Work item →
Copy every line from the records below that holds the word "relative".

-------------------------

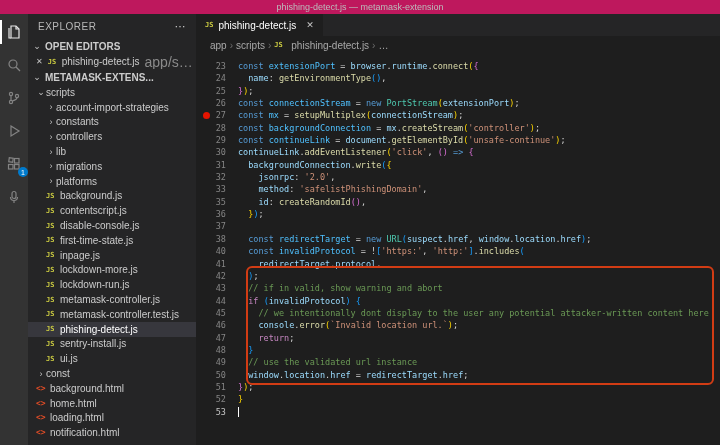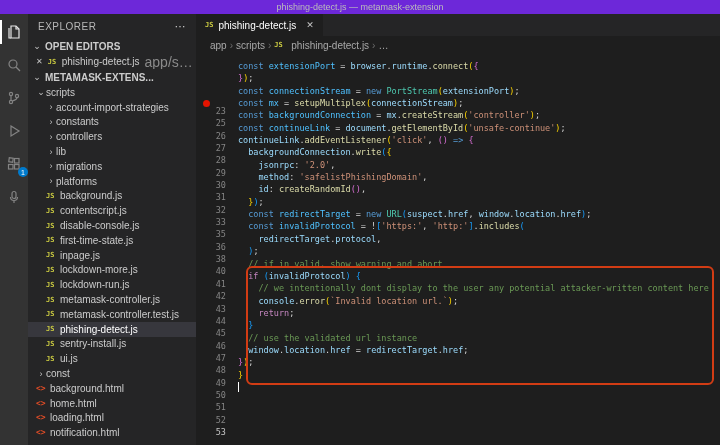--- a/index.html
+++ b/index.html
@@ -7,7 +7,7 @@
   body { background:#1e1e1e; font-family:"Liberation Sans", sans-serif; cursor:default; }
 
   
-  .titlebar { height:14px; background:#6d28d9; display:flex; align-items:center; justify-content:center; }
+  .titlebar { height:14px; background:#be185d; display:flex; align-items:center; justify-content:center; }
   .title-text { font-size:9px; color:#bcbcbc; }
 
   

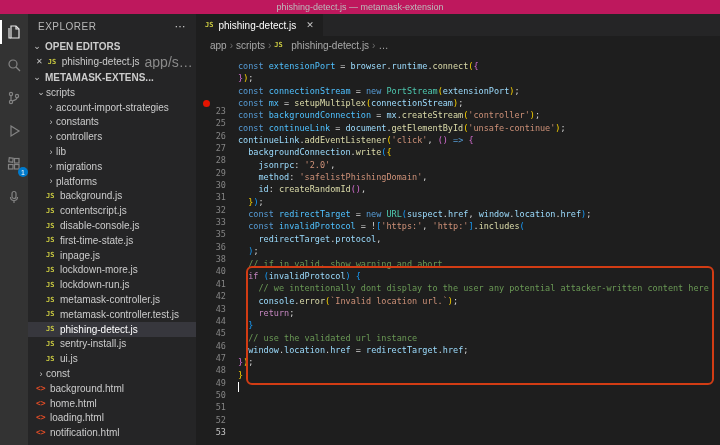--- a/index.html
+++ b/index.html
@@ -50,7 +50,7 @@
   .code-area { position:relative; flex:1; padding-top:6px; font-family:"DejaVu Sans Mono", monospace; font-size:8.5px; overflow:hidden; }
   .code-line { display:flex; height:12.35px; line-height:12.35px; white-space:pre; }
   .gutter { width:42px; flex:none; position:relative; }
-  .ln { display:block; width:30px; text-align:right; color:#858585;margin-top:45px; }
+  .ln { display:block; width:30px; text-align:right; color:#858585; }
   .ln.active { color:#c6c6c6; }
   .bp-dot { position:absolute; left:7px; top:3px; width:7px; height:7px; border-radius:50%; background:#e51400; }
   .lc { flex:1; min-width:0; }

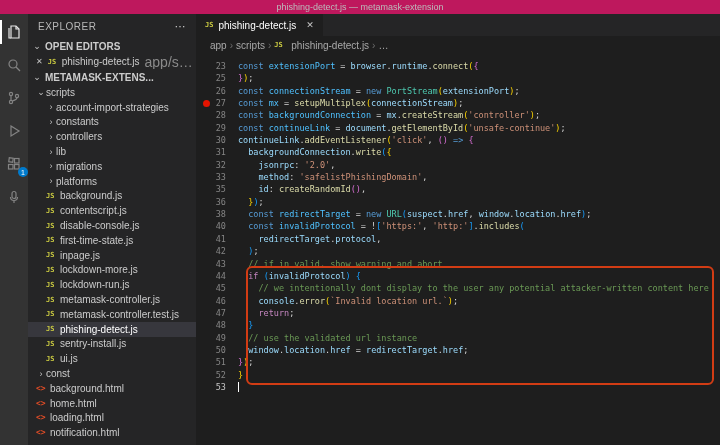--- a/index.html
+++ b/index.html
@@ -267,6 +267,7 @@
     <div class="code-area">
       <div id="code-lines">
           <div class="code-line"><div class="gutter"><span class="ln">23</span></div><span class="lc"><span class="tk kw">const </span><span class="tk dec">extensionPort</span><span class="tk pl"> = </span><span class="tk var">browser</span><span class="tk pl">.</span><span class="tk var">runtime</span><span class="tk pl">.</span><span class="tk fn">connect</span><span class="tk bg">(</span><span class="tk bp">{</span></span></div>
+          <div class="code-line"><div class="gutter"><span class="ln">24</span></div><span class="lc"><span class="tk pl">  </span><span class="tk var">name</span><span class="tk pl">: </span><span class="tk fn">getEnvironmentType</span><span class="tk bb">()</span><span class="tk pl">,</span></span></div>
           <div class="code-line"><div class="gutter"><span class="ln">25</span></div><span class="lc"><span class="tk bp">}</span><span class="tk bg">)</span><span class="tk pl">;</span></span></div>
           <div class="code-line"><div class="gutter"><span class="ln">26</span></div><span class="lc"><span class="tk kw">const </span><span class="tk dec">connectionStream</span><span class="tk pl"> = </span><span class="tk kw">new </span><span class="tk cls">PortStream</span><span class="tk bg">(</span><span class="tk var">extensionPort</span><span class="tk bg">)</span><span class="tk pl">;</span></span></div>
           <div class="code-line"><div class="gutter"><span class="bp-dot"></span><span class="ln">27</span></div><span class="lc"><span class="tk kw">const </span><span class="tk dec">mx</span><span class="tk pl"> = </span><span class="tk fn">setupMultiplex</span><span class="tk bg">(</span><span class="tk var">connectionStream</span><span class="tk bg">)</span><span class="tk pl">;</span></span></div>

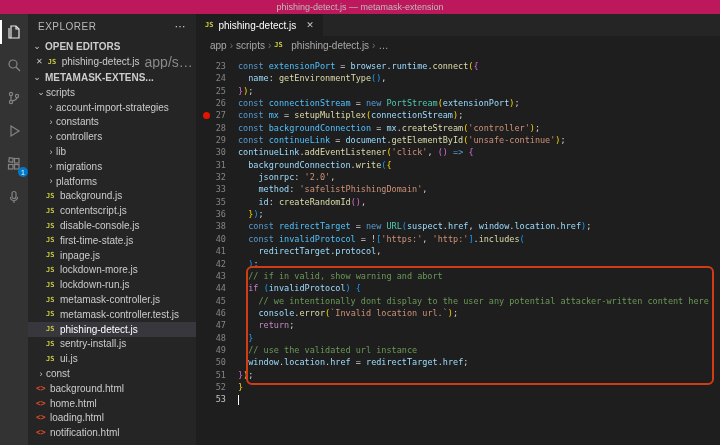--- a/index.html
+++ b/index.html
@@ -279,6 +279,7 @@
           <div class="code-line"><div class="gutter"><span class="ln">33</span></div><span class="lc"><span class="tk pl">    </span><span class="tk var">method</span><span class="tk pl">: </span><span class="tk str">'safelistPhishingDomain'</span><span class="tk pl">,</span></span></div>
           <div class="code-line"><div class="gutter"><span class="ln">35</span></div><span class="lc"><span class="tk pl">    </span><span class="tk var">id</span><span class="tk pl">: </span><span class="tk fn">createRandomId</span><span class="tk bp">()</span><span class="tk pl">,</span></span></div>
           <div class="code-line"><div class="gutter"><span class="ln">36</span></div><span class="lc"><span class="tk pl">  </span><span class="tk bg">}</span><span class="tk bb">)</span><span class="tk pl">;</span></span></div>
+          <div class="code-line"><div class="gutter"><span class="ln">37</span></div><span class="lc"></span></div>
           <div class="code-line"><div class="gutter"><span class="ln">38</span></div><span class="lc"><span class="tk pl">  </span><span class="tk kw">const </span><span class="tk dec">redirectTarget</span><span class="tk pl"> = </span><span class="tk kw">new </span><span class="tk cls">URL</span><span class="tk bb">(</span><span class="tk var">suspect</span><span class="tk pl">.</span><span class="tk var">href</span><span class="tk pl">, </span><span class="tk var">window</span><span class="tk pl">.</span><span class="tk var">location</span><span class="tk pl">.</span><span class="tk var">href</span><span class="tk bb">)</span><span class="tk pl">;</span></span></div>
           <div class="code-line"><div class="gutter"><span class="ln">40</span></div><span class="lc"><span class="tk pl">  </span><span class="tk kw">const </span><span class="tk dec">invalidProtocol</span><span class="tk pl"> = !</span><span class="tk bb">[</span><span class="tk str">'https:'</span><span class="tk pl">, </span><span class="tk str">'http:'</span><span class="tk bb">]</span><span class="tk pl">.</span><span class="tk fn">includes</span><span class="tk bb">(</span></span></div>
           <div class="code-line"><div class="gutter"><span class="ln">41</span></div><span class="lc"><span class="tk pl">    </span><span class="tk var">redirectTarget</span><span class="tk pl">.</span><span class="tk var">protocol</span><span class="tk pl">,</span></span></div>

-------------------------

Solution →
   .code-area { position:relative; flex:1; padding-top:6px; font-family:"DejaVu Sans Mono", monospace; font-size:8.5px; overflow:hidden; }
   .gutter { width:42px; flex:none; position:relative; }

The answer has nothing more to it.